Werden die geltenden Werbe-Einschränkungen des Anti-Tabak-Gesetzes konsequent genug durchgesetzt? Möglicherweise nicht. Hauptstadtschöffe Bausch meint, dass „überall im Land“ noch Tabakläden mit einem Ducal-Schild über der Tür zu finden seien: „Es ist Sache des Gesundheitsministers, diese Geschäfte kontrollieren zu lassen.“ Auch Marie-Paule Prost, die Vorsitzende der Krebsstiftung, beobachtet noch immer wie zu Zeiten vor dem Anti-Tabak-Gesetz beschilderte Läden und würde sich vom Gesundheitsminister mehr Einsatz wünschen. Mars Di Bartolomeo dagegen meint im Land-Gespräch, Heintz van Landewyck werde zu gegebener Zeit die Beschilderungen demontieren. Zu gegebener Zeit wäre gegebenenfalls der 5. September, meint François Elvinger. Dieser Stichtag gelte auch für die große Maryland-Leuchtreklame am hauptstädtischen Bahnhofsplatz, sagt der Minister: „Die muss dann weg!“ Im übrigen funktioniere die Zusammenarbeit zwischen Gesundheitsministerium und Polizei „sehr gut“. Vom Land auf ihren Anti-Tabak-Kontrollansatz befragt, hatte die Pressestelle der Polizeidirektion jedoch die Suche nach einer Antwort nach zwei Tagen noch immer nicht abgeschlossen.

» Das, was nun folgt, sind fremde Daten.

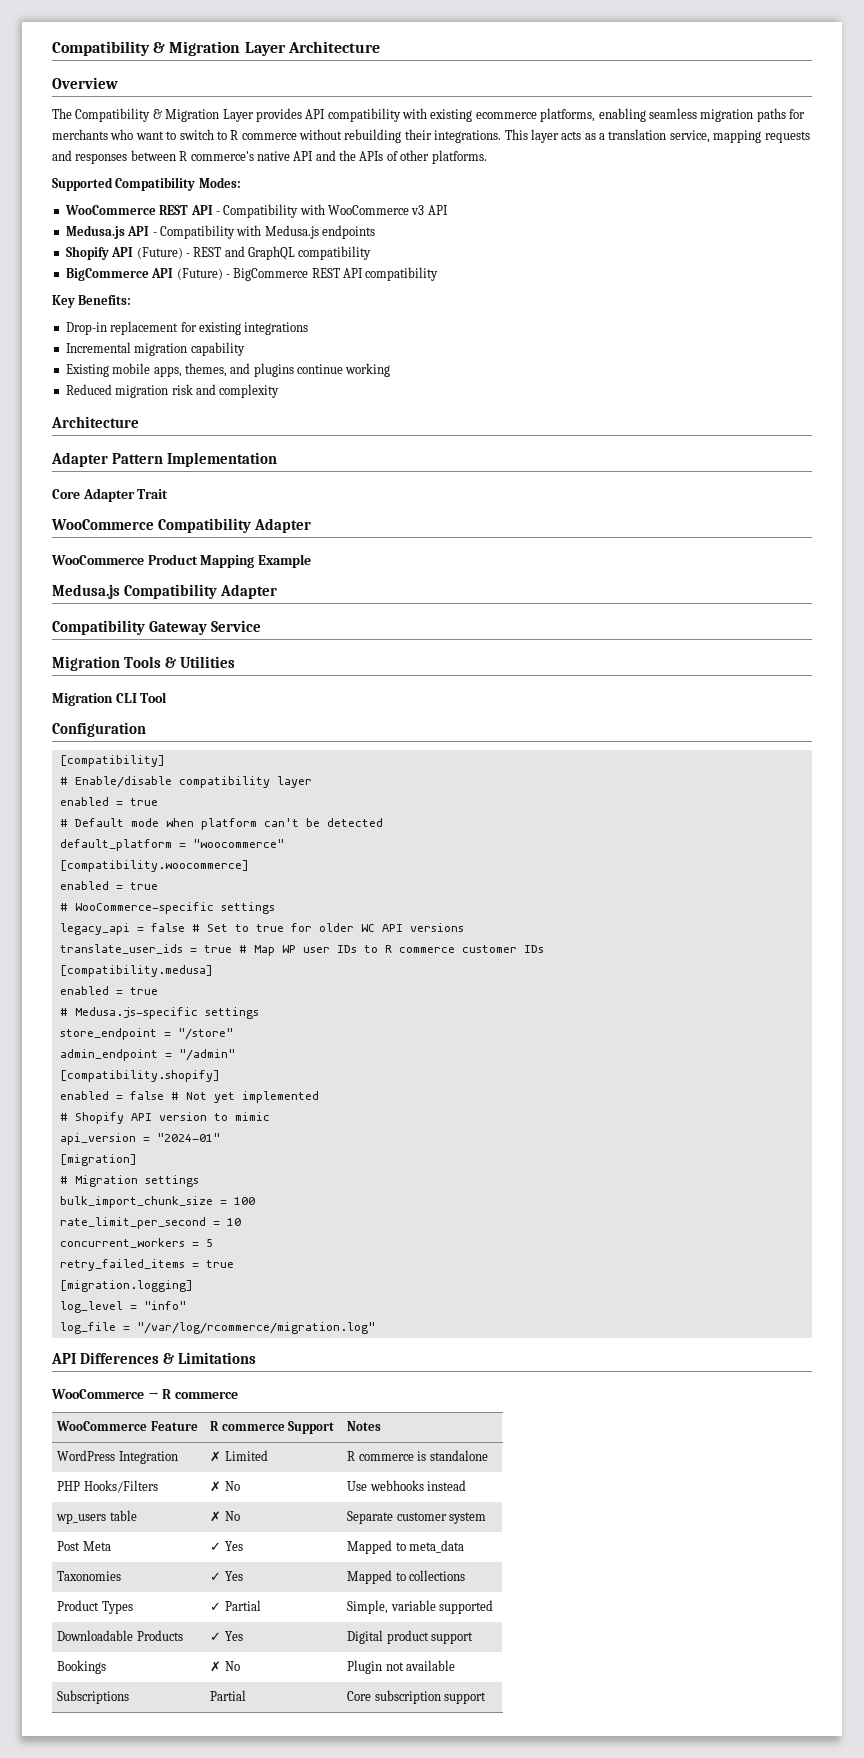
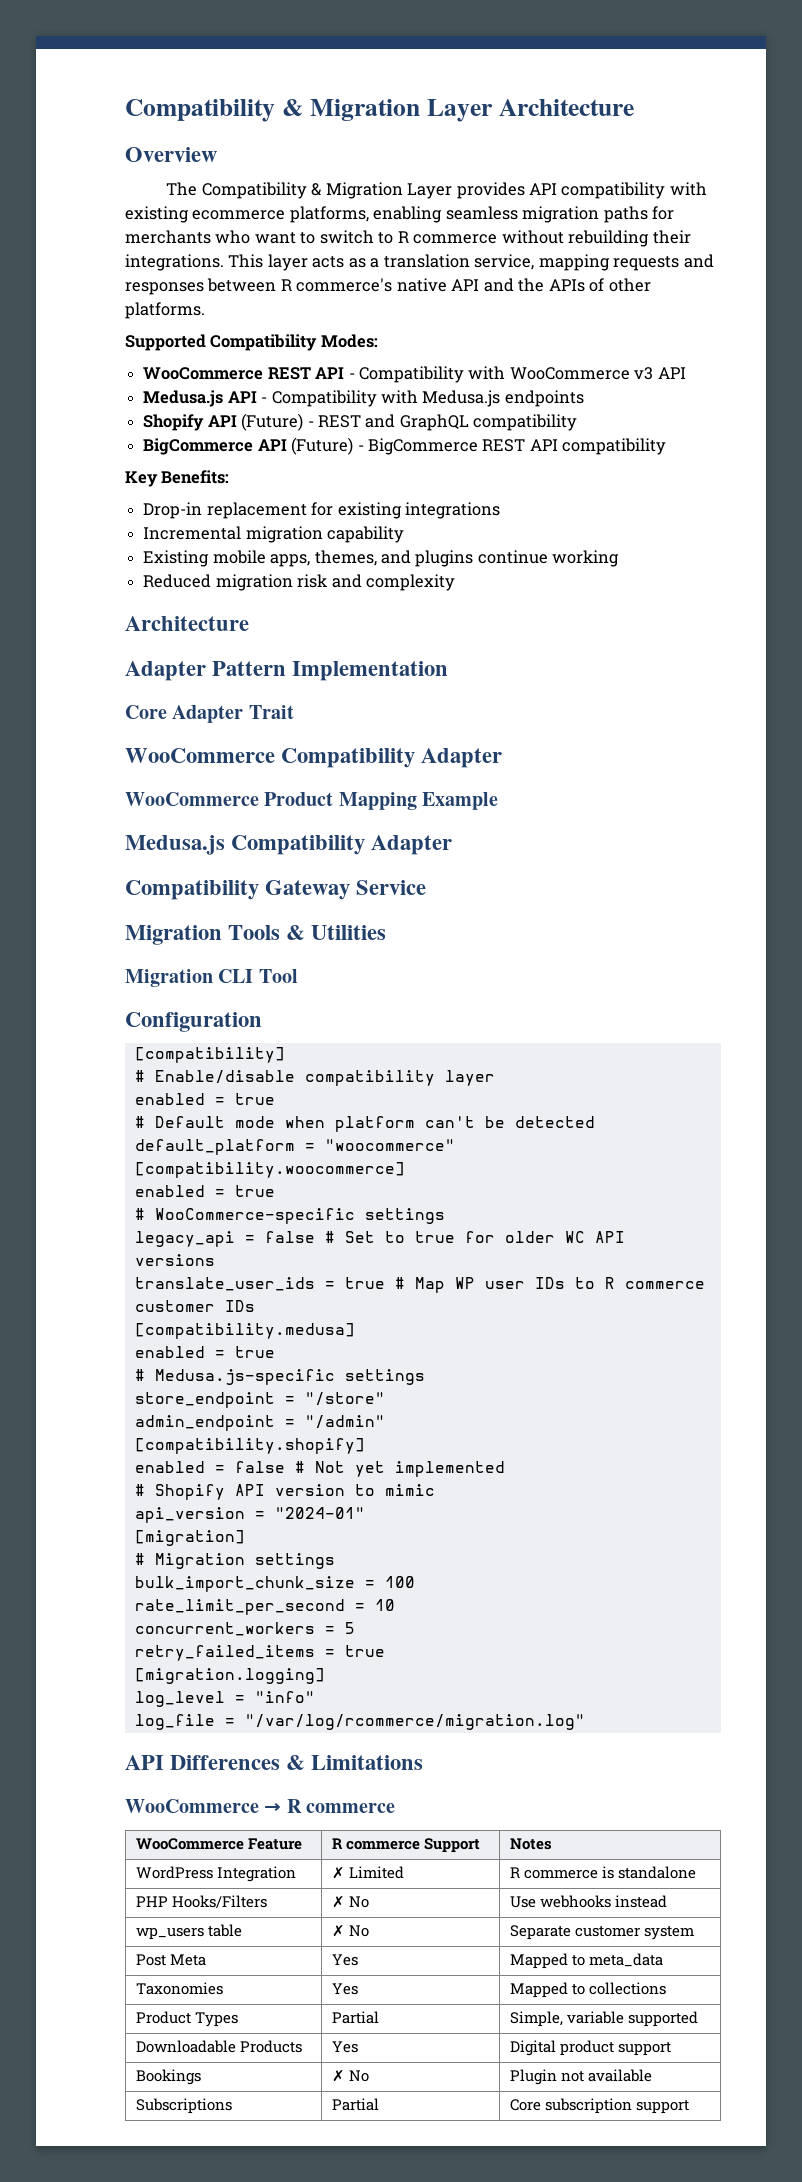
- Post Meta | ✓ Yes | Mapped to meta_data
+ Post Meta | Yes | Mapped to meta_data
- Taxonomies | ✓ Yes | Mapped to collections
+ Taxonomies | Yes | Mapped to collections
- Product Types | ✓ Partial | Simple, variable supported
+ Product Types | Partial | Simple, variable supported
- Downloadable Products | ✓ Yes | Digital product support
+ Downloadable Products | Yes | Digital product support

So dass vielleicht doch der eine oder andere Laden auch nach dem 5. September noch eine HvL-Beschriftung tragen könnte. Zumal Marketingchef Elvinger gar nicht ausschließen will, dass für derartige Schilder die 1989-Klausel gelten könnte. Zwar scheint die Lektüre des Anti-Tabak-Gesetzes eine solche Ausnahme nicht herzugeben – aber wer weiß, vielleicht bleiben Insignien der einheimischen Tabakwarenproduktion dem Großherzogtum ja als kulturelles Erbe erhalten.
Dem Schöffenrat der Hauptstadt, und vor allem dem grünen Koali-tionspartner, bleibt die Hoffnung, dass nach dem endgültigen Start des Vel’oh-Verleihs heute in einer Woche niemand mehr von dem Tabak-Missgeschick mit den Mupi-Tafeln spricht.